**Data supplied**
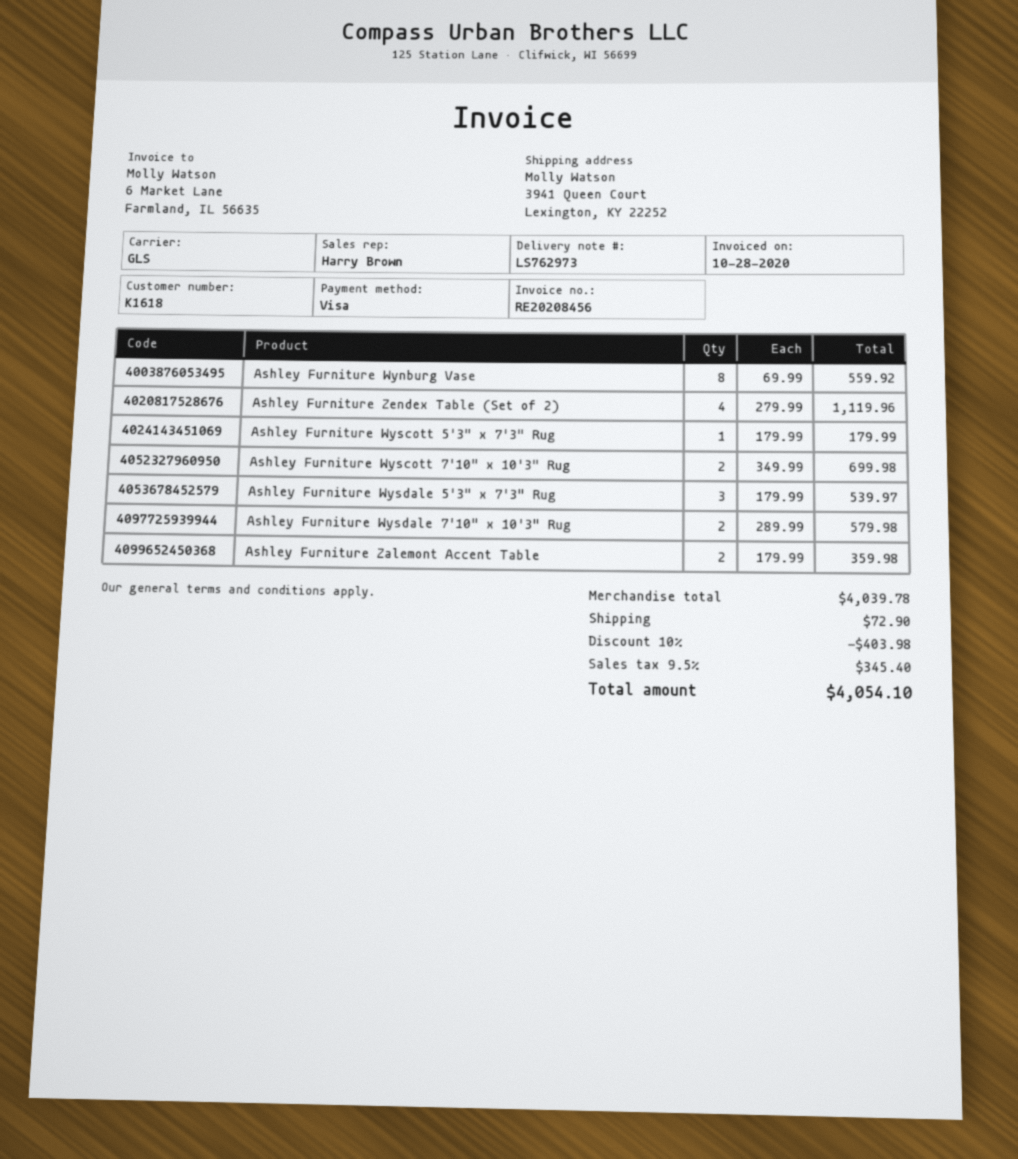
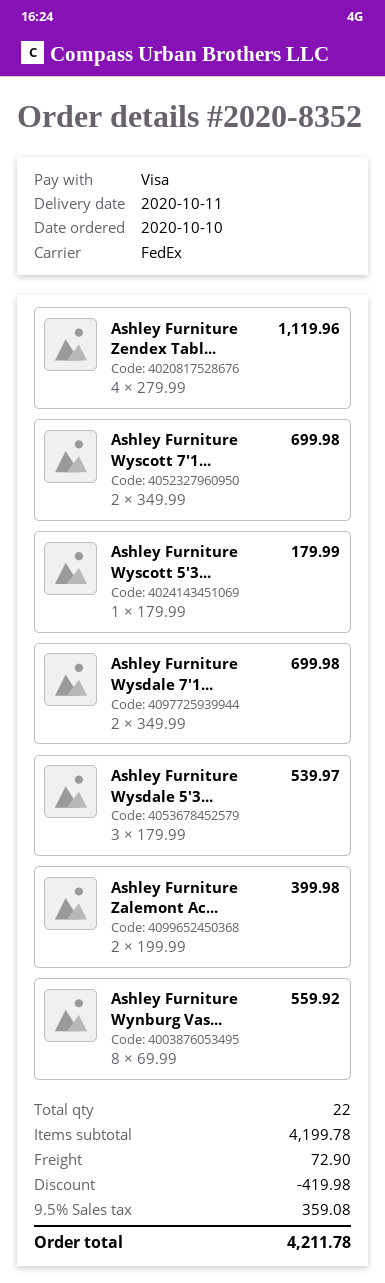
shipping method: GLS -> FedEx
Ashley Furniture Wysdale 7'10" x 10'3" Rug: 2 x 289.99 = 579.98 -> 2 x 349.99 = 699.98
Ashley Furniture Zalemont Accent Table: 2 x 179.99 = 359.98 -> 2 x 199.99 = 399.98
subtotal: 4039.78 -> 4199.78
discount: 403.98 -> 419.98
tax: 9.5% = 345.40 -> 9.5% = 359.08
total: 4054.10 -> 4211.78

**Task directions**
Reproduce every line above that contains the string "Ashley".

**Finished exercise**
Ashley Furniture Wysdale 7'10" x 10'3" Rug: 2 x 289.99 = 579.98 -> 2 x 349.99 = 699.98
Ashley Furniture Zalemont Accent Table: 2 x 179.99 = 359.98 -> 2 x 199.99 = 399.98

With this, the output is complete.